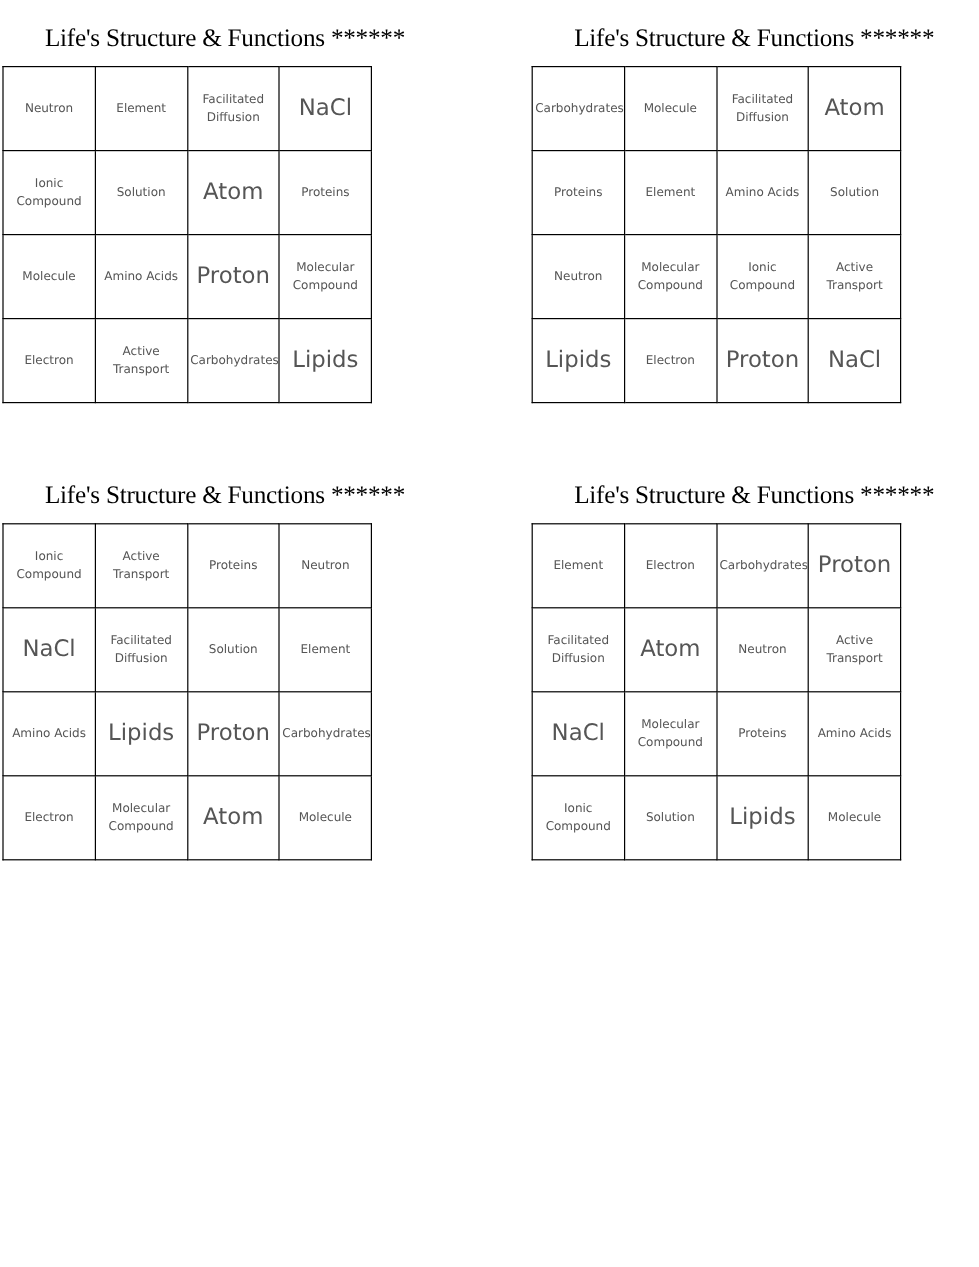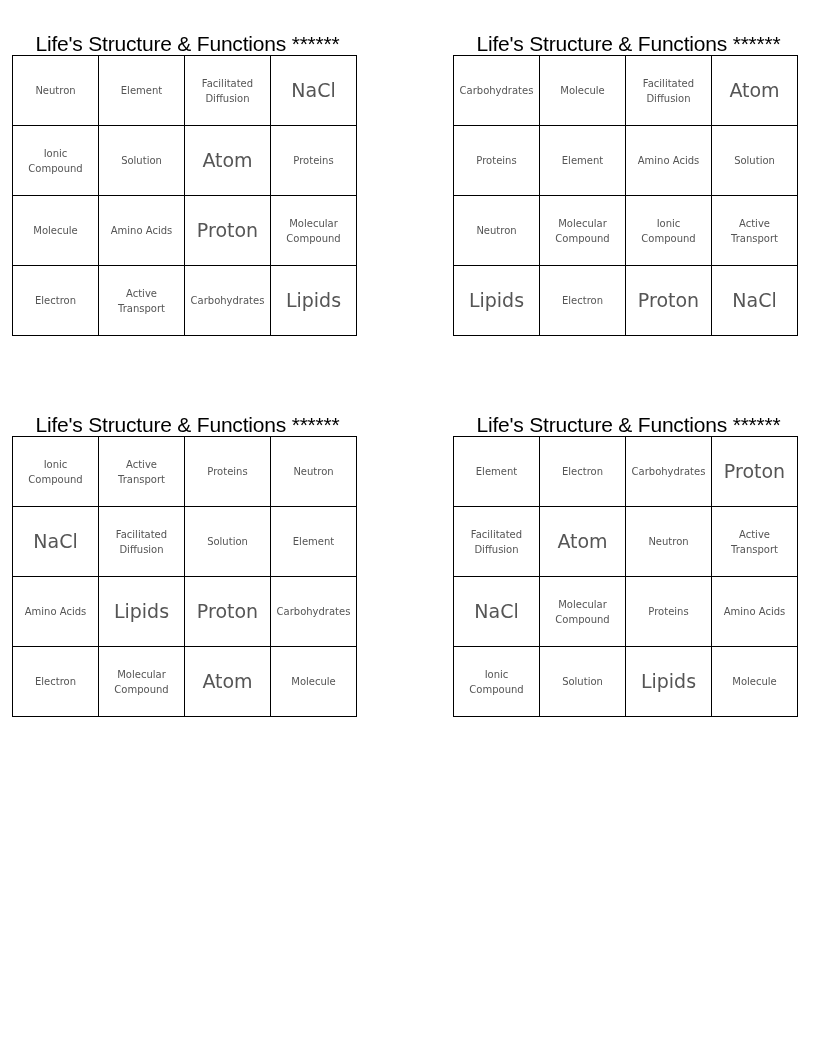--- a/index.html
+++ b/index.html
@@ -6,9 +6,9 @@
     body { width:816px; height:1056px; position:relative; overflow:hidden;
            font-family:"DejaVu Sans", sans-serif; }
     .card { position:absolute; width:375px; }
-    .card-title { position:absolute; left:0; top:16px; width:375px; height:55px;
+    .card-title { position:absolute; left:0; top:4px; width:375px; height:55px;
                   text-align:center; font-size:21px; line-height:55px; color:#000;
-                  font-family:Liberation Sans, sans-serif; letter-spacing:-0.2px; }
+                  font-family:Liberation Serif, serif; letter-spacing:-0.2px; }
     .grid { position:absolute; left:12px; top:55px; width:345px; height:281px;
             border-collapse:collapse; table-layout:fixed; }
     .grid td { border:1px solid #000; height:69px; text-align:center; vertical-align:middle;

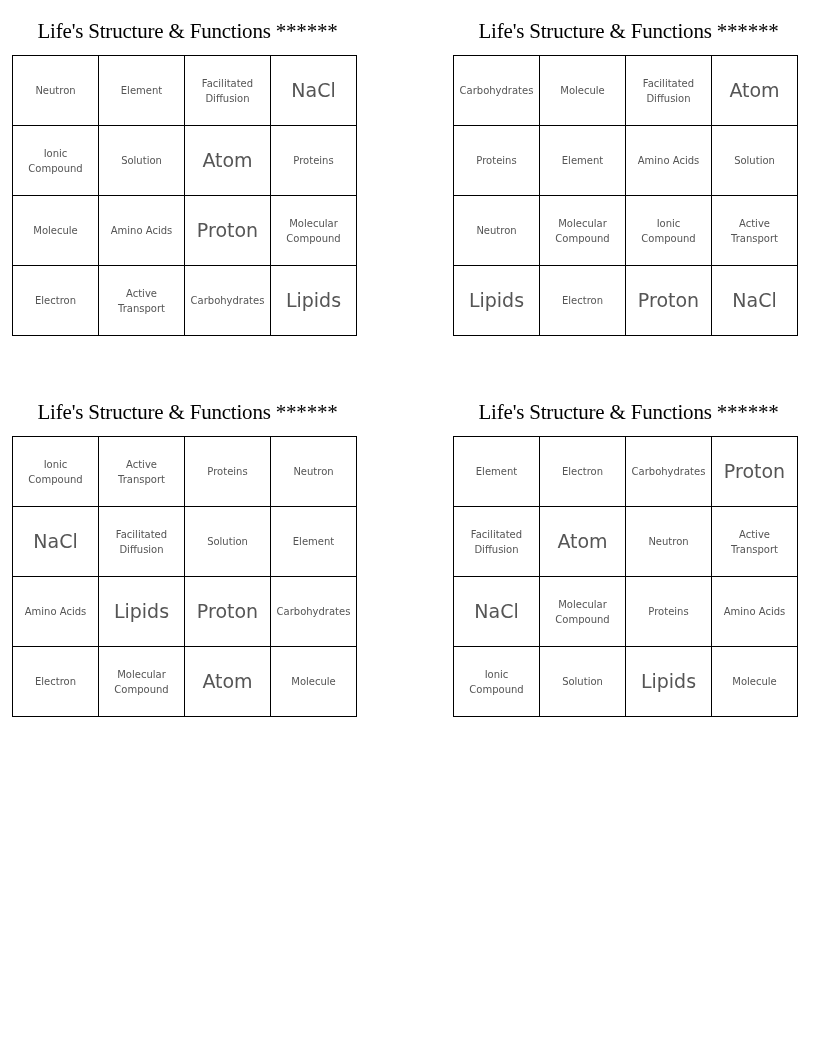--- a/index.html
+++ b/index.html
@@ -9,7 +9,7 @@
     .card-title { position:absolute; left:0; top:4px; width:375px; height:55px;
                   text-align:center; font-size:21px; line-height:55px; color:#000;
                   font-family:Liberation Serif, serif; letter-spacing:-0.2px; }
-    .grid { position:absolute; left:12px; top:55px; width:345px; height:281px;
+    .grid { position:absolute; left:2px; top:55px; width:308px; height:281px;
             border-collapse:collapse; table-layout:fixed; }
     .grid td { border:1px solid #000; height:69px; text-align:center; vertical-align:middle;
                color:#555; font-size:10px; line-height:15px; padding:0 2px; overflow:hidden; }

**EXERCISE PROMPT**
In the listing, find every line with the word "title" and state how many there are, nothing more.

**RESPONSE TO THE TASK**
3